Multimodal Prompt Optimization: Why Not Leverage Multiple Modalities for MLLMs
Yumin Choi, Dongki Kim, Jinheon Baek, Sung Ju Hwang
TL;DR
This work introduces multimodal prompt optimization to extend beyond text-only prompts for Multimodal LLMs (MLLMs). It presents MPO, a framework that jointly updates textual and non-textual prompts in an alignment-preserving manner and uses prior-informed Bayesian UCB to efficiently select high-performing prompts. Across image, video, and molecular tasks, MPO consistently outperforms text-only prompt optimizers and manual prompts, demonstrating the importance of leveraging cross-modal signals. The approach delivers strong generalization across backbones, reveals a positive correlation between parent and child prompt performance, and shows substantial reductions in evaluation budgets while enhancing multimodal reasoning capabilities.
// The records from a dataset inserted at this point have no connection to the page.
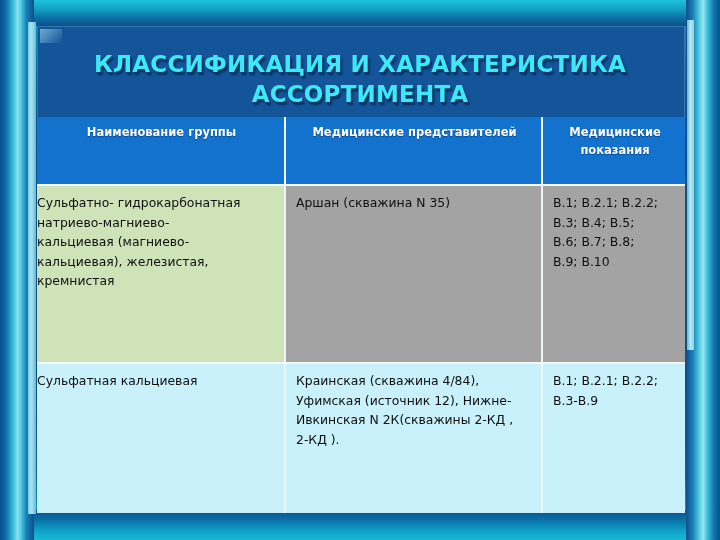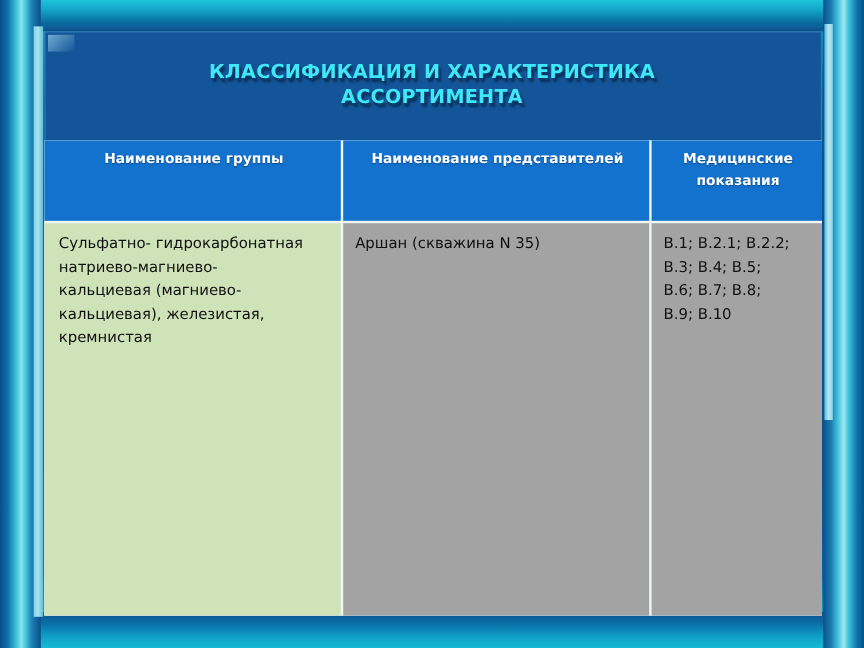--- a/index.html
+++ b/index.html
@@ -62,21 +62,21 @@
   }
   .corner-mark {
     position: absolute; left: 40px; top: 29px; width: 22px; height: 14px;
     background: linear-gradient(135deg, rgba(190,240,250,.55), rgba(120,200,230,0));
   }
 
   
   #title {
     position: absolute; left: 56px; top: 50px; width: 608px;
     text-align: center;
-    font-size: 16px;
+    font-size: 23px;
     font-weight: bold;
     line-height: 1.30;
     letter-spacing: .2px;
     color: #3fe8f8;
     text-shadow: 1px 2px 0 #0a3b6b, 2px 3px 2px rgba(4,30,60,.75);
     white-space: pre-line;
   }
 
   
   #table-wrap {
@@ -117,21 +117,21 @@
     border-bottom: 2px solid #ffffff;
   }
   thead th.hdr-wrap { white-space: pre-line; }
 
   tbody td {
     font-size: 12.4px;
     line-height: 1.58;
     color: #101010;
     white-space: pre-line;
   }
-  tbody td.ind { padding-left: 12px; }
+  tbody td.ind { padding-left: 0; }
 
   
   tr.r-green  td { background: #cfe3b9; }
   tr.r-green  td.col2, tr.r-green td.col3 { background: #a3a3a3; }
   tr.r-cyan   td { background: #c8f1fb; }
   tr.r-pink   td { background: #fbd4d4; }
   tr.r-blue   td { background: #8dbdee; }
 
   tr.r-green { height: 112px; }
   tr.r-cyan  { height: 95px; }
@@ -159,35 +159,44 @@
   <div id="table-wrap">
     <table class="grid">
       <colgroup>
         <col class="c1">
           <col class="c2">
           <col class="c3">
       </colgroup>
       <thead>
         <tr>
           <th>Наименование группы</th>
-          <th>Наименование представителей</th>
+          <th>Медицинские представителей</th>
           <th class="hdr-wrap">Медицинские
 показания</th>
         </tr>
       </thead>
       <tbody>
         <tr class="r-green">
           <td class="col1 ind">Сульфатно- гидрокарбонатная
 натриево-магниево-
 кальциевая (магниево-
 кальциевая), железистая,
 кремнистая</td>
           <td class="col2">Аршан (скважина N 35)</td>
           <td class="col3">В.1; В.2.1; В.2.2;
 В.3; В.4; В.5;
 В.6; В.7; В.8;
 В.9; В.10</td>
         </tr>
+        <tr class="r-cyan">
+          <td class="col1 ind">Сульфатная кальциевая</td>
+          <td class="col2">Краинская (скважина 4/84),
+Уфимская (источник 12), Нижне-
+Ивкинская N 2К(скважины 2-КД ,
+2-КД ).</td>
+          <td class="col3">В.1; В.2.1; В.2.2;
+В.3-В.9</td>
+        </tr>
       </tbody>
     </table>
   </div>
 
 </div>
 
 </body></html>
Overall, MPO establishes multimodal prompt optimization as a key step toward fully exploiting MLLMs' multimodal capacity.
Abstract
Large Language Models (LLMs) have shown remarkable success, and their multimodal expansions (MLLMs) further unlock capabilities spanning images, videos, and other modalities beyond text. However, despite this shift, prompt optimization approaches, designed to reduce the burden of manual prompt crafting while maximizing performance, remain confined to text, ultimately limiting the full potential of MLLMs. Motivated by this gap, we introduce the new problem of multimodal prompt optimization, which expands the prior definition of prompt optimization to the multimodal space defined by the pairs of textual and non-textual prompts. To tackle this problem, we then propose the Multimodal Prompt Optimizer (MPO), a unified framework that not only performs the joint optimization of multimodal prompts through alignment-preserving updates but also guides the selection process of candidate prompts by leveraging earlier evaluations as priors in a Bayesian-based selection strategy. Through extensive experiments across diverse modalities that go beyond text, such as images, videos, and even molecules, we demonstrate that MPO outperforms leading text-only optimization methods, establishing multimodal prompt optimization as a crucial step to realizing the potential of MLLMs.